What you should do: What is needed here is every line of the records that includes "Starter".

Excerpted records:

......

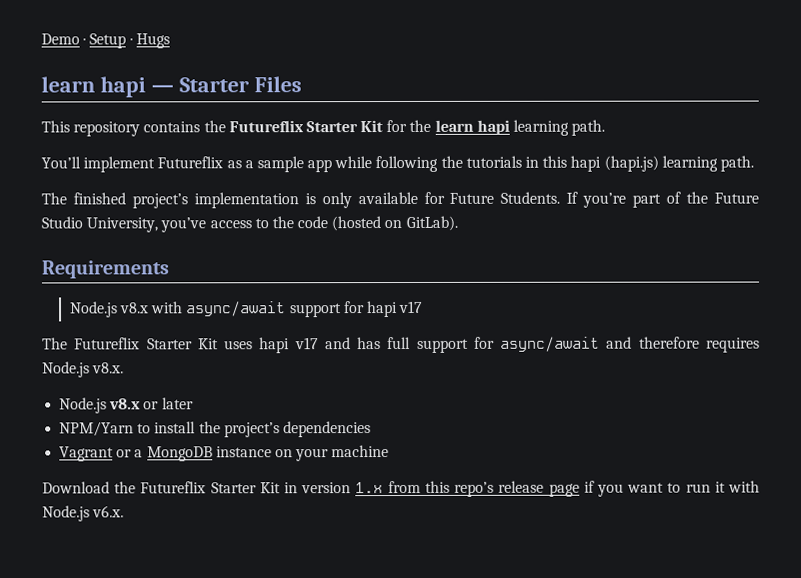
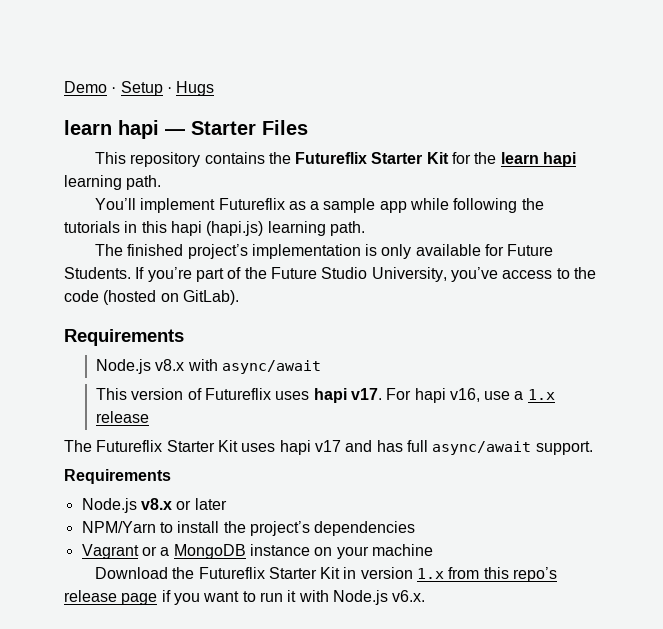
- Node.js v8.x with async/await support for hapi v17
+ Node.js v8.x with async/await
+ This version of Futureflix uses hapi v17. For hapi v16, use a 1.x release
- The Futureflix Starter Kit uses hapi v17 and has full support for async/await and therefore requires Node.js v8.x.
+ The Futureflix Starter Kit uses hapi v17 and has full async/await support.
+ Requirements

......

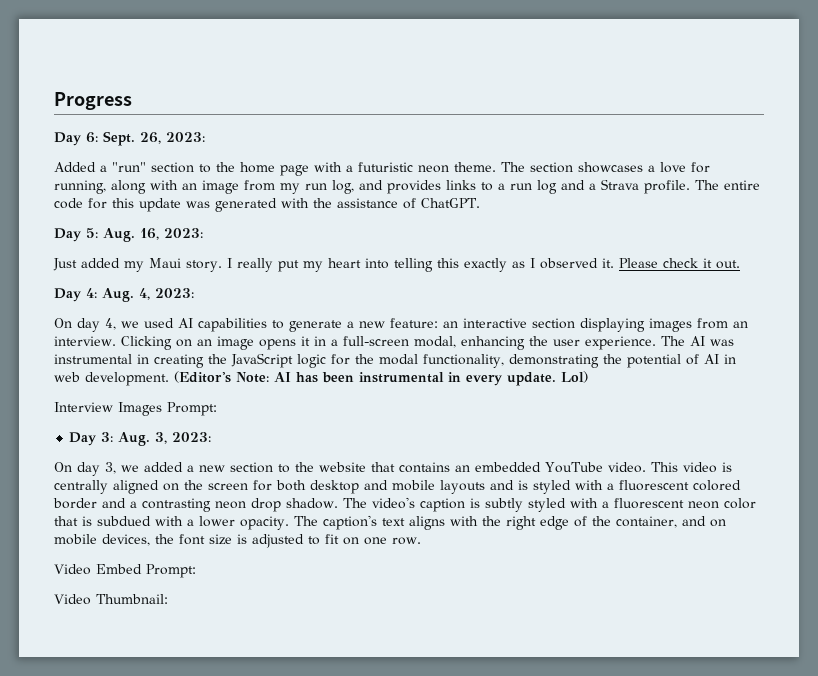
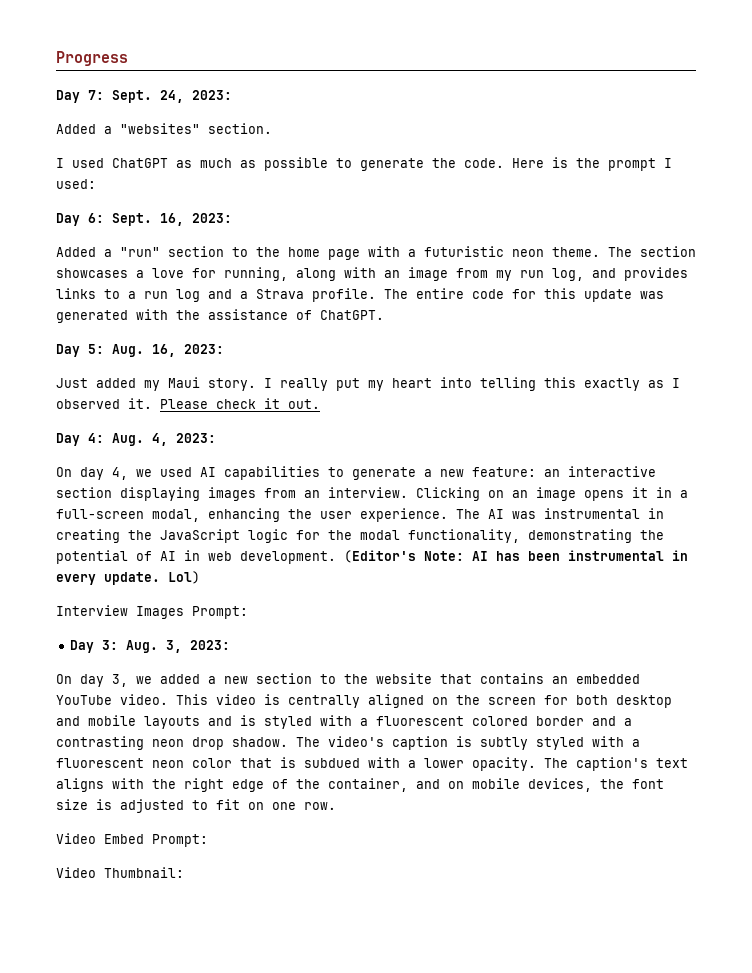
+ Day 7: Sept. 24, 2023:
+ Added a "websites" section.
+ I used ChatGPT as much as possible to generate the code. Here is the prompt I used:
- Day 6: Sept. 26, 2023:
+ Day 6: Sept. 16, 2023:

......

Solution to the problem:
- The Futureflix Starter Kit uses hapi v17 and has full support for async/await and therefore requires Node.js v8.x.
+ The Futureflix Starter Kit uses hapi v17 and has full async/await support.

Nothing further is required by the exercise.